Rasterfield

Recurring Contribution Visibility

Designed an operational tool for finance teams to manage 600–800 monthly contributions across complex settlement cycles — built as a strategic bridge to PayTo instant payments.

Role Lead Product Designer
Team Engineering Lead, Finance team, SMEs
Duration 6 months
Company Grow

Grow introduced a new recurring direct debit feature for personal contributions — processing 600–800 transactions monthly, with batch runs on the 21st of each month. This was the first time the platform supported this capability.

Finance and operations had no existing tooling for this. There was no structured way to track contribution status, identify failures, or manage exceptions. Multi-day settlement cycles (from initiation to T+4) meant transactions could appear delayed without anyone knowing whether it was a timing issue or a genuine failure. The system needed to support dishonour tracking, cancellations, and exception management.

I was the lead product designer, collaborating directly with an engineering lead. The tool was also designed as a strategic bridge — PayTo instant payments would replace this system within 18 months, so the data structures and status patterns needed to transition cleanly.

Challenges

Building for a workflow that didn't exist yet

There was no previous system to reference. The team had never managed recurring contributions at this scale. I couldn't observe an existing workflow — I had to anticipate operational needs by interviewing domain specialists, mapping the full data flow from bank to system to member, and working closely with finance to understand settlement logic before designing anything.

Making invisible timing visible

Up to T+4 settlement cycles meant a contribution could sit in a pending state for days. Without a timing context, administrators couldn't tell whether a transaction was delayed or failed — leading to unnecessary escalations and wasted investigation time. I needed to surface the settlement timing inline so the team could make confident decisions.

Designing for transition, not permanence

PayTo instant payments would eventually replace this system. I needed to build something operationally stable now — but deliberately lean, so the data structures and status patterns could transition cleanly to the new model in 18 months.

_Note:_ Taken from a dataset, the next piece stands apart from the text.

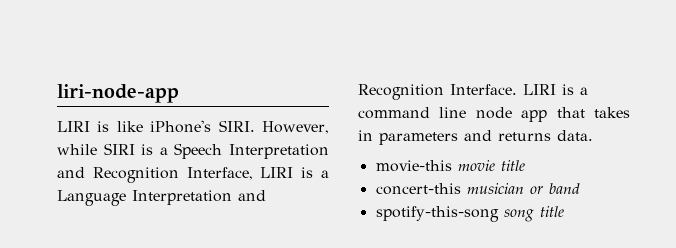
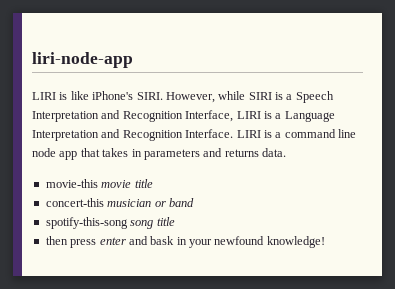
(564, 211) none -> [45,236,325,248] // then press enter and bask in your newfound knowledge!

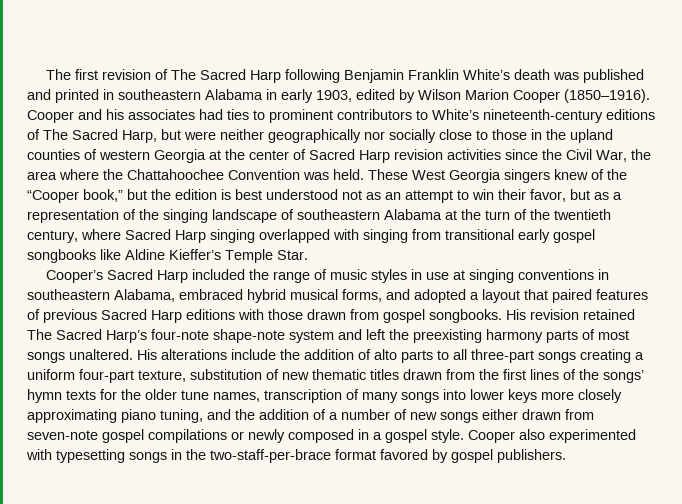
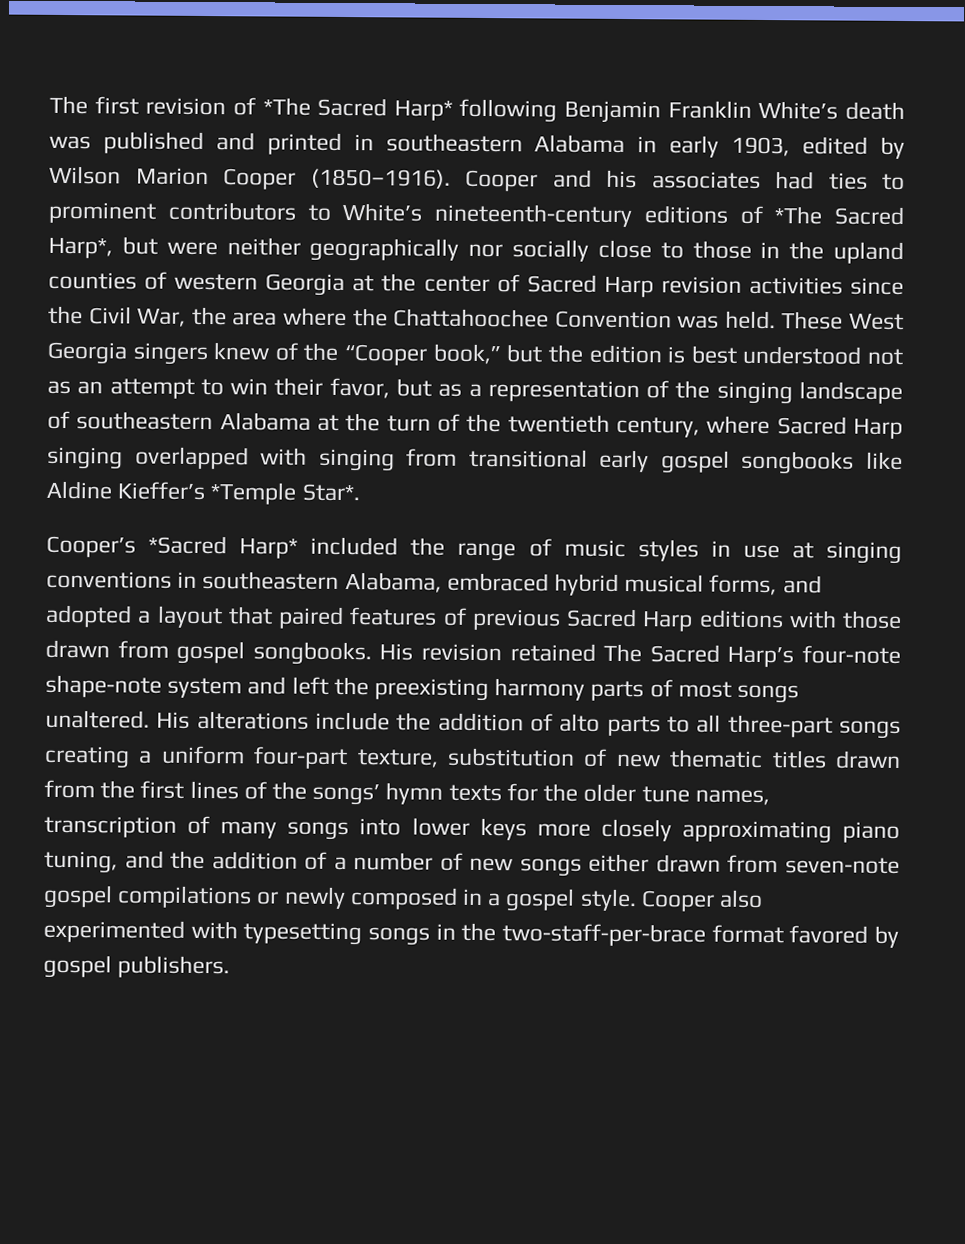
[171,69,282,83] The Sacred Harp -> [262,97,453,121] *The Sacred Harp*
[43,129,157,143] The Sacred Harp, -> [774,206,904,226] [48,237,113,259] *The Sacred Harp*,
[225,249,308,263] Temple Star. -> [210,482,360,505] *Temple Star*.
[107,269,189,283] Sacred Harp -> [148,535,299,559] *Sacred Harp*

Every design decision had to balance "good enough for now" with "doesn't create migration debt later."

Approach

I mapped the full data flow — from bank file receipt through settlement to member allocation — before touching the UI. I collaborated with the engineering lead to identify which transaction states, timing data, and exception types needed to surface in the interface.

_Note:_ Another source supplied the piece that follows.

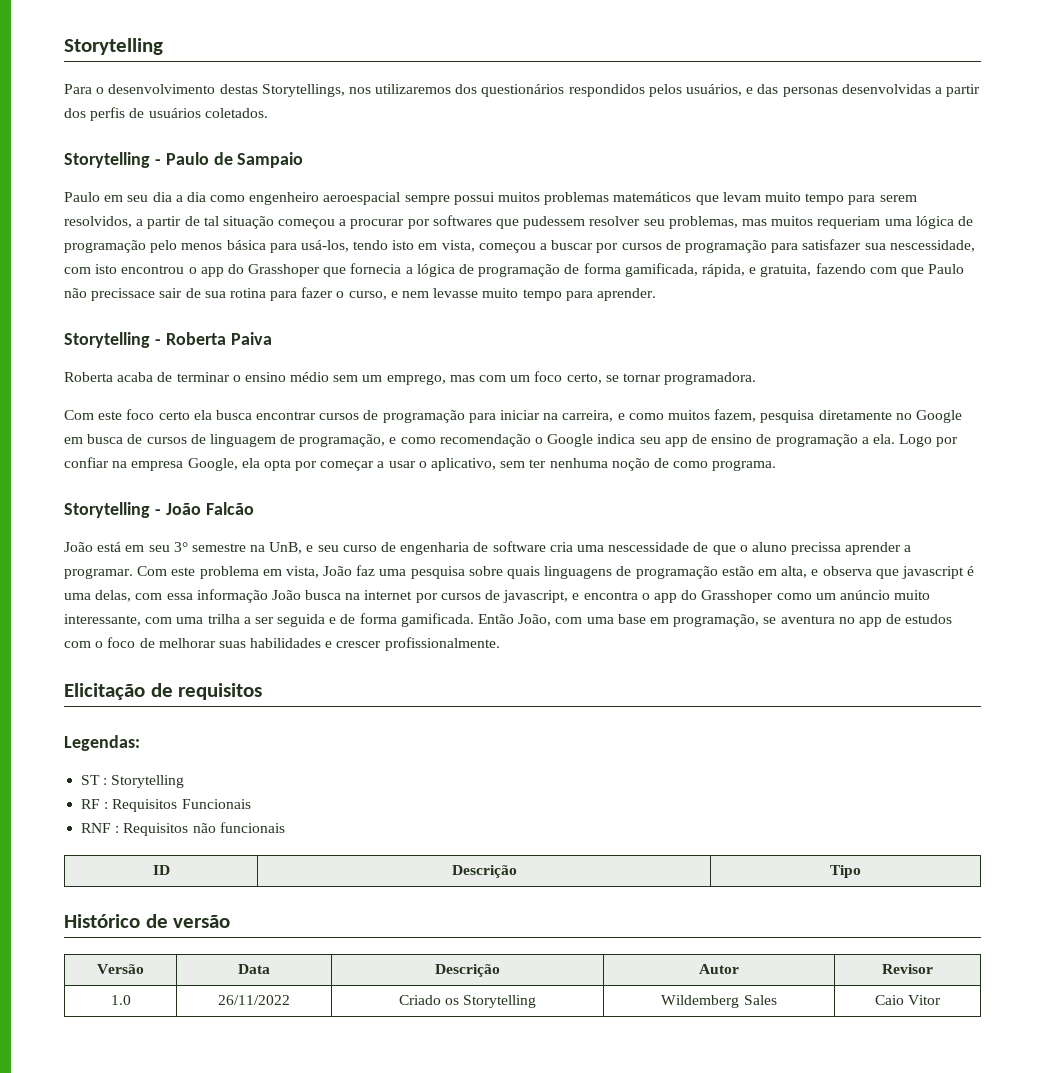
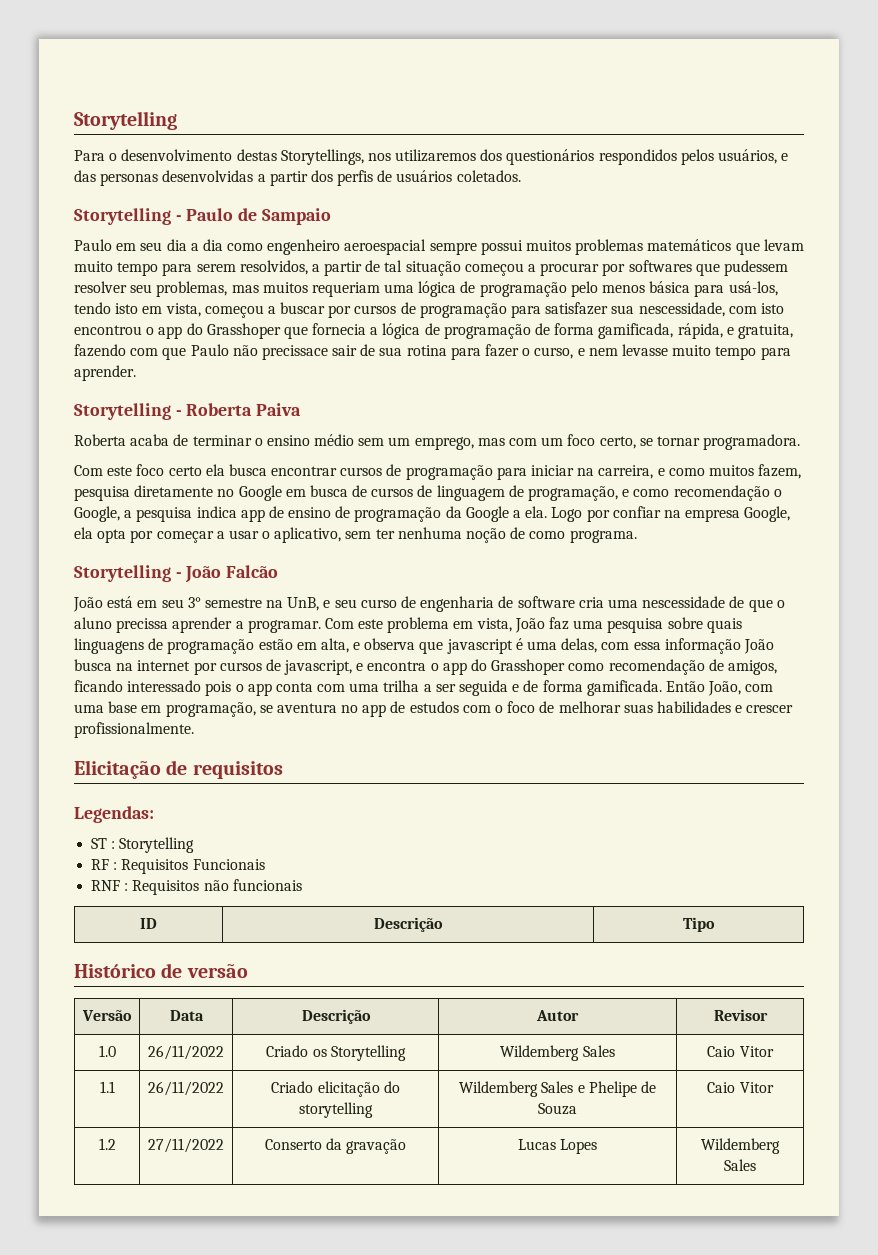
[547,434,661,447] Google indica seu -> [74,506,237,522] Google, a pesquisa indica
(858, 440) none -> [445,506,509,522] da Google
[815,590,931,600] [64,614,141,626] um anúncio muito interessante, -> [608,659,777,675] [74,680,313,696] recomendação de amigos, ficando interessado pois o app conta
(942, 1000) none -> [99,1081,115,1093] [148,1081,224,1096] [271,1081,400,1097] [299,1102,373,1118] [459,1081,656,1097] [538,1103,577,1115] [707,1082,774,1093] [98,1138,116,1150] [148,1138,224,1153] [264,1138,407,1154] [517,1139,598,1154] [700,1138,780,1154] [723,1159,756,1171] // 1.1 | 26/11/2022 | Criado elicitação do storytelling | Wildemberg Sales e Phelipe de Souza | Caio Vitor // 1.2 | 27/11/2022 | Conserto da gravação | Lucas Lopes | Wildemberg Sales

I built the default view to surface the most actionable information first. The interface handled both routine daily processing and high-volume batch events on the 21st, with filtering and status views that scaled without requiring workflow changes from the team.

I surfaced settlement timing inline so administrators could distinguish between a delay and a failure — reducing unnecessary escalations. I deliberately kept the solution lean — establishing clear data structures and status patterns that transition cleanly to PayTo's instant payment model in the future state.

After release, I conducted user research interviews with the operations team to evaluate how the tool was actually being used. This revealed that direct debit management remained highly manual — particularly around dishonour tracking, cancellations, and processing password-protected bank attachments. Administrators couldn't easily track consecutive dishonours, and there was no automated case creation or member notifications.

These findings directly informed the next iteration roadmap — including automatic cancellation after 3 consecutive dishonours, system-generated case creation for dishonours, and standardised member communication templates.

Stage 01

Summary view

Summary view — contribution status overview with actionable information surfaced first.
Summary view — contribution status overview with actionable information surfaced first.
Stage 02

Contribution settlement cycles

Contribution settlement cycles — T+1, T+2, ... timing made visible to reduce confusion between delays and failures.
Contribution settlement cycles — T+1 and T+2 timing made visible to reduce confusion between delays and failures.
Stage 03

Post-release user research

Post-release user research — NotebookLM Mindmap function used to synthesise interview insights into a prioritised roadmap for improvements.

Impact

  • Shipped the first-ever contribution visibility tool for the operations team — replacing zero existing tooling
  • 5 administrators gained a structured way to track and manage 600–800 monthly contributions across settlement cycles up to T+4
  • Post-release research with the operations team generated a prioritised improvement roadmap — including automatic dishonour cancellation, bulk-file processing automation, and member notification templates
  • Established data structures designed to transition cleanly to PayTo instant payments, ahead of the migration timeline

Reflection

Build first, then validate with real usage. Because this was a net-new feature, there was no existing workflow to observe before launch. The most valuable research came after release — watching how staff actually used the tool revealed pain points that couldn't have been anticipated from requirements alone.

Design for the team, not just the task. Each administrator had a slightly different approach — some relied on status filters, others started from member records, others worked from email attachments. The tool needed to support multiple entry points into the same workflow without forcing a single path.

Transition-aware design saves future effort. Designing with PayTo migration in mind meant every status model and data structure decision was evaluated twice — does it work now, and will it migrate cleanly? This added constraint actually simplified decisions: when in doubt, keep it lean.